Due: 4/10/2024, 11:59pm
This assignment is worth 50 points.
In this assignment, you will implement essential elements of a
transformer decoder for image captioning. Additionally, you will be
introduced the self-supervised learning through SimCLR, a framework that
enhances visual understanding and representation learning using
contrastive learning for image classification.
Starter code is provided here.
You need to save a copy in your own Google Drive so that you can edit.

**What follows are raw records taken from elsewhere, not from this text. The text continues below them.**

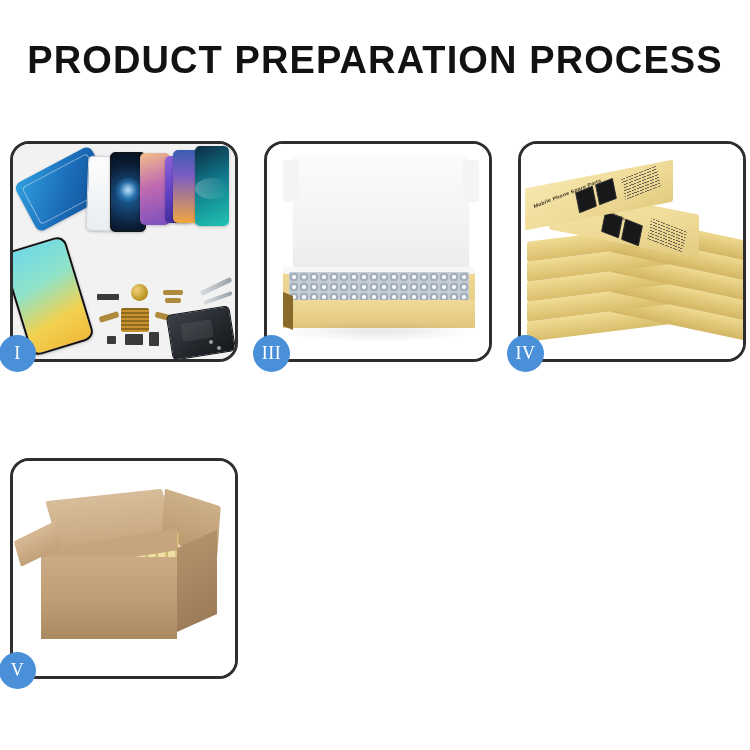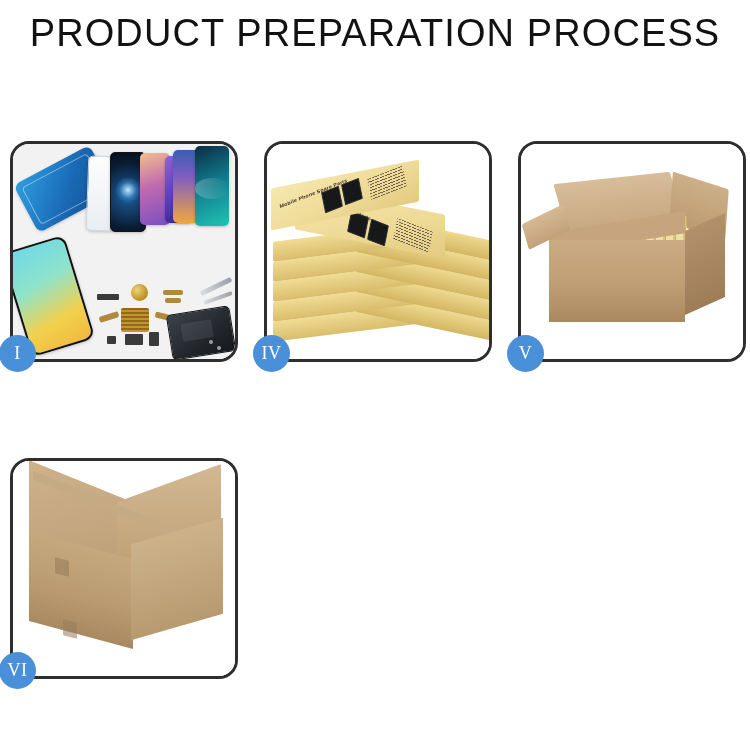--- a/index.html
+++ b/index.html
@@ -23,24 +23,24 @@
 
   
   .header {
     position: absolute;
     top: 0; left: 0;
     width: 750px;
     text-align: center;
   }
   .title {
     margin: 0;
-    padding-top: 14px;
+    padding-top: 41px;
     font-size: 38px;
     letter-spacing: 1.1px;
-    font-weight: 400;
+    font-weight: 700;
     color: #121212;
     font-family: "Liberation Sans", sans-serif;
     line-height: 1.05;
     white-space: nowrap;
   }
   .subtitle {
     margin: 0;
     padding-top: 11px;
     font-size: 15.5px;
     color: #1b1b1b;
@@ -489,20 +489,32 @@
         <div class="part board" style="left:156px; top:166px; width:62px; height:44px; transform:rotate(-9deg);"></div>
         <div class="part screw" style="left:196px; top:196px; width:4px; height:4px;"></div>
         <div class="part screw" style="left:204px; top:202px; width:4px; height:4px;"></div>
         <div class="part tool" style="left:186px; top:140px; width:34px; height:5px; transform:rotate(-26deg);"></div>
         <div class="part tool" style="left:190px; top:152px; width:30px; height:4px; transform:rotate(-20deg);"></div>
       </div>
       <div class="badge">I</div>
     </div>
 
 
+    <div class="panel">
+      <div class="panel-inner p3">
+        <div class="lid3"></div>
+        <div class="tray3"></div>
+        <div class="tray3-lip"></div>
+        <div class="tray3-fill"></div>
+        <div class="tray3-front"></div>
+        <div class="tray3-edgeL"></div>
+        <div class="shadow-soft" style="left:12px; top:176px; width:200px; height:22px;"></div>
+      </div>
+      <div class="badge">III</div>
+    </div>
 
     <div class="panel">
       <div class="panel-inner p4">
         <div class="stack-b" style="top:168px;"></div>
         <div class="stack-b2" style="top:162px;"></div>
         <div class="stack-b" style="top:148px;"></div>
         <div class="stack-b2" style="top:142px;"></div>
         <div class="stack-b" style="top:128px;"></div>
         <div class="stack-b2" style="top:122px;"></div>
         <div class="stack-b" style="top:108px;"></div>
@@ -533,27 +545,15 @@
         <div class="flapR"></div>
         <div class="contents5"></div>
         <div class="carton-topL"></div>
         <div class="flapL"></div>
         <div class="carton-body"></div>
         <div class="carton-side"></div>
       </div>
       <div class="badge">V</div>
     </div>
 
-    <div class="panel">
-      <div class="panel-inner p6">
-        <div class="sb-top"></div>
-        <div class="sb-topR"></div>
-        <div class="sb-tape"></div>
-        <div class="sb-front"></div>
-        <div class="sb-side"></div>
-        <div class="sb-tab" style="left:42px; top:98px; transform:skewY(15deg);"></div>
-        <div class="sb-tab" style="left:50px; top:160px; transform:skewY(15deg);"></div>
-      </div>
-      <div class="badge">VI</div>
-    </div>
 
   </div>
 </div>
 
 </body></html>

There are two self-explanatory notebooks related to transformers and
self-supervised learning. You are asked to edit python files (.py
)
inside the starter code to implement related components. The code
sections where you should start and end your implementation are
explicitly identified by comment lines. These python files are imported
in the notebooks. Therefore, you are also asked to use the notebooks for
background information, follow instructions, and test your
implementations. A small portion of the COCO dataset is utilized for
captioning while implementing transformers. Meanwhile, the CIFAR10
dataset is employed for image classification in self-supervised
learning, with both datasets being automatically downloaded by the
respective notebooks. While grading, the outputs from the notebooks will
primarily be used, but submitting the modified python files is also
required.
Part A: Implementing Transformers (25 Points)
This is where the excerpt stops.